■ GIVEN RECORDS:
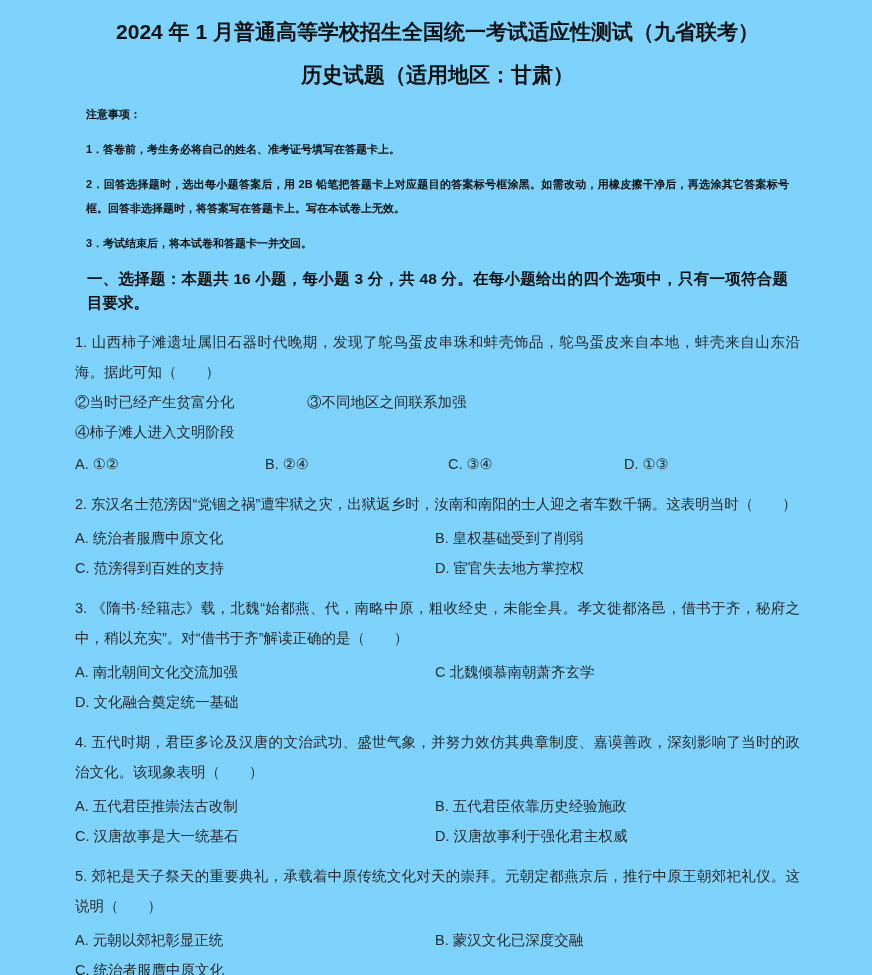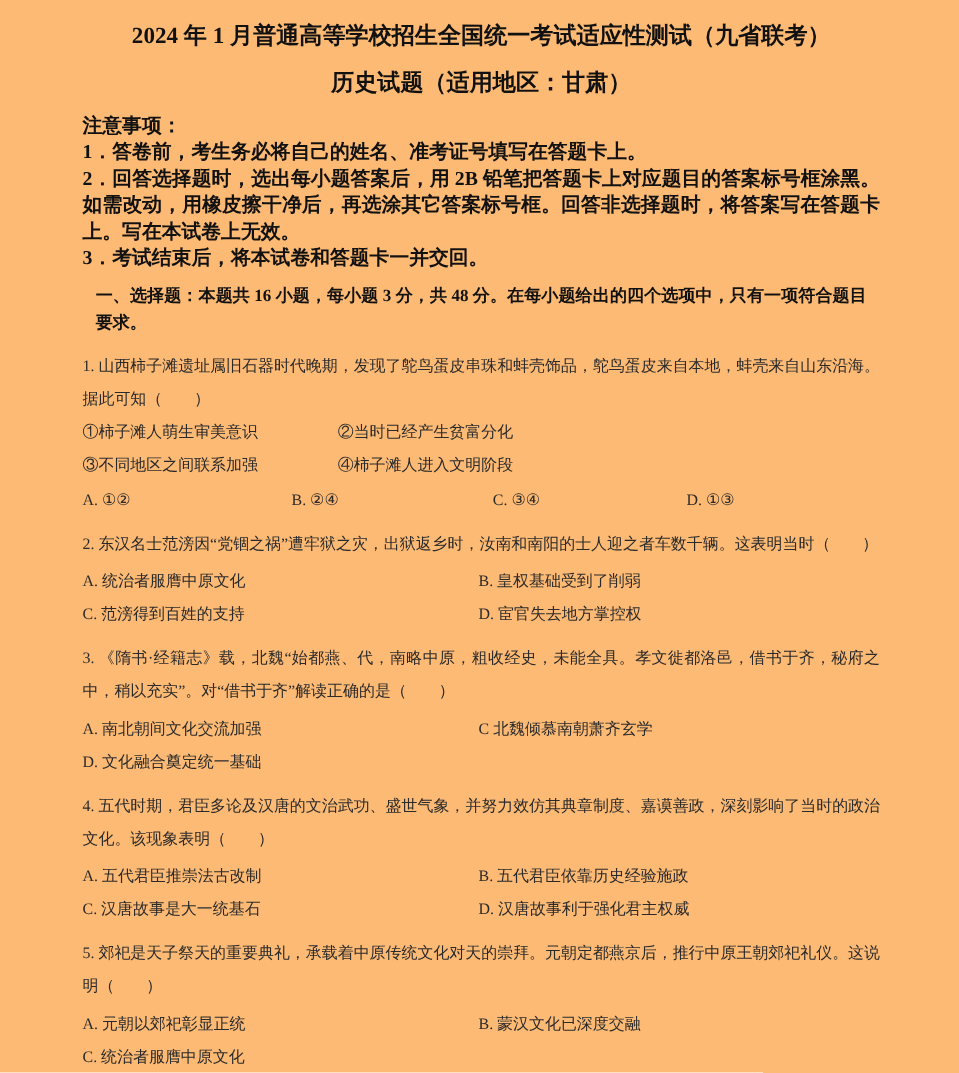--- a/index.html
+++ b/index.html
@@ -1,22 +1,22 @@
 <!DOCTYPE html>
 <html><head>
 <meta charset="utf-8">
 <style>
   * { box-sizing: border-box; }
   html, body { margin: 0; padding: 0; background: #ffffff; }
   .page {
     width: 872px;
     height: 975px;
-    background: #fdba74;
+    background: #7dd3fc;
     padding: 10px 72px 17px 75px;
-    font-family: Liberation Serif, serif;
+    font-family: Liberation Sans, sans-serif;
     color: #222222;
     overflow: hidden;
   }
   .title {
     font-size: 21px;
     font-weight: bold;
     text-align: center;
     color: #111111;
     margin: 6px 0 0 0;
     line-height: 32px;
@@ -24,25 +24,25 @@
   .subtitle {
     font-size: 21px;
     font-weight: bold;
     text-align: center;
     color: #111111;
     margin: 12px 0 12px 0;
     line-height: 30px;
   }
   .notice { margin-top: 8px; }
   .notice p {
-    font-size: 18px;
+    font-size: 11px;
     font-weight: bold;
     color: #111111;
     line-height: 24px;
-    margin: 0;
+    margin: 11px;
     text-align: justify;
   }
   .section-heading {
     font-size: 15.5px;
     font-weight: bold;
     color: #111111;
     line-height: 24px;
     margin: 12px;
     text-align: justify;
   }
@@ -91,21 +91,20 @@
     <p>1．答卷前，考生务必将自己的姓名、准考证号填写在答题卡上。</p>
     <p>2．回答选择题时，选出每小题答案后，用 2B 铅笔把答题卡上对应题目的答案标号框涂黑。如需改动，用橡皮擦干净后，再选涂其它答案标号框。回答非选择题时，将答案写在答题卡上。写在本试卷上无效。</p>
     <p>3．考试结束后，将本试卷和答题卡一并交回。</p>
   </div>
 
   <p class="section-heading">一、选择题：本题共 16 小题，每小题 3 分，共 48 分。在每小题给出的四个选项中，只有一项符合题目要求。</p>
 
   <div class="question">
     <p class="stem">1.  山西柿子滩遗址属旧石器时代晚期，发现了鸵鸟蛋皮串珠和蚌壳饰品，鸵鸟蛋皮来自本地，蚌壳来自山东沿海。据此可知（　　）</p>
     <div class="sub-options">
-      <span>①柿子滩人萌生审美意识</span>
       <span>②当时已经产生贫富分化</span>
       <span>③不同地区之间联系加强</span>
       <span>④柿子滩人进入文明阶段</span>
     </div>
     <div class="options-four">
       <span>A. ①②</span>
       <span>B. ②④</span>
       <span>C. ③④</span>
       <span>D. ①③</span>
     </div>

■ TASK TO COMPLETE: Each record is to be copied word for word, with no images carried over.

■ EXERCISE RESPONSE:
--- a/index.html
+++ b/index.html
@@ -1,22 +1,22 @@
 <!DOCTYPE html>
 <html><head>
 <meta charset="utf-8">
 <style>
   * { box-sizing: border-box; }
   html, body { margin: 0; padding: 0; background: #ffffff; }
   .page {
     width: 872px;
     height: 975px;
-    background: #fdba74;
+    background: #7dd3fc;
     padding: 10px 72px 17px 75px;
-    font-family: Liberation Serif, serif;
+    font-family: Liberation Sans, sans-serif;
     color: #222222;
     overflow: hidden;
   }
   .title {
     font-size: 21px;
     font-weight: bold;
     text-align: center;
     color: #111111;
     margin: 6px 0 0 0;
     line-height: 32px;
@@ -24,25 +24,25 @@
   .subtitle {
     font-size: 21px;
     font-weight: bold;
     text-align: center;
     color: #111111;
     margin: 12px 0 12px 0;
     line-height: 30px;
   }
   .notice { margin-top: 8px; }
   .notice p {
-    font-size: 18px;
+    font-size: 11px;
     font-weight: bold;
     color: #111111;
     line-height: 24px;
-    margin: 0;
+    margin: 11px;
     text-align: justify;
   }
   .section-heading {
     font-size: 15.5px;
     font-weight: bold;
     color: #111111;
     line-height: 24px;
     margin: 12px;
     text-align: justify;
   }
@@ -91,21 +91,20 @@
     <p>1．答卷前，考生务必将自己的姓名、准考证号填写在答题卡上。</p>
     <p>2．回答选择题时，选出每小题答案后，用 2B 铅笔把答题卡上对应题目的答案标号框涂黑。如需改动，用橡皮擦干净后，再选涂其它答案标号框。回答非选择题时，将答案写在答题卡上。写在本试卷上无效。</p>
     <p>3．考试结束后，将本试卷和答题卡一并交回。</p>
   </div>
 
   <p class="section-heading">一、选择题：本题共 16 小题，每小题 3 分，共 48 分。在每小题给出的四个选项中，只有一项符合题目要求。</p>
 
   <div class="question">
     <p class="stem">1.  山西柿子滩遗址属旧石器时代晚期，发现了鸵鸟蛋皮串珠和蚌壳饰品，鸵鸟蛋皮来自本地，蚌壳来自山东沿海。据此可知（　　）</p>
     <div class="sub-options">
-      <span>①柿子滩人萌生审美意识</span>
       <span>②当时已经产生贫富分化</span>
       <span>③不同地区之间联系加强</span>
       <span>④柿子滩人进入文明阶段</span>
     </div>
     <div class="options-four">
       <span>A. ①②</span>
       <span>B. ②④</span>
       <span>C. ③④</span>
       <span>D. ①③</span>
     </div>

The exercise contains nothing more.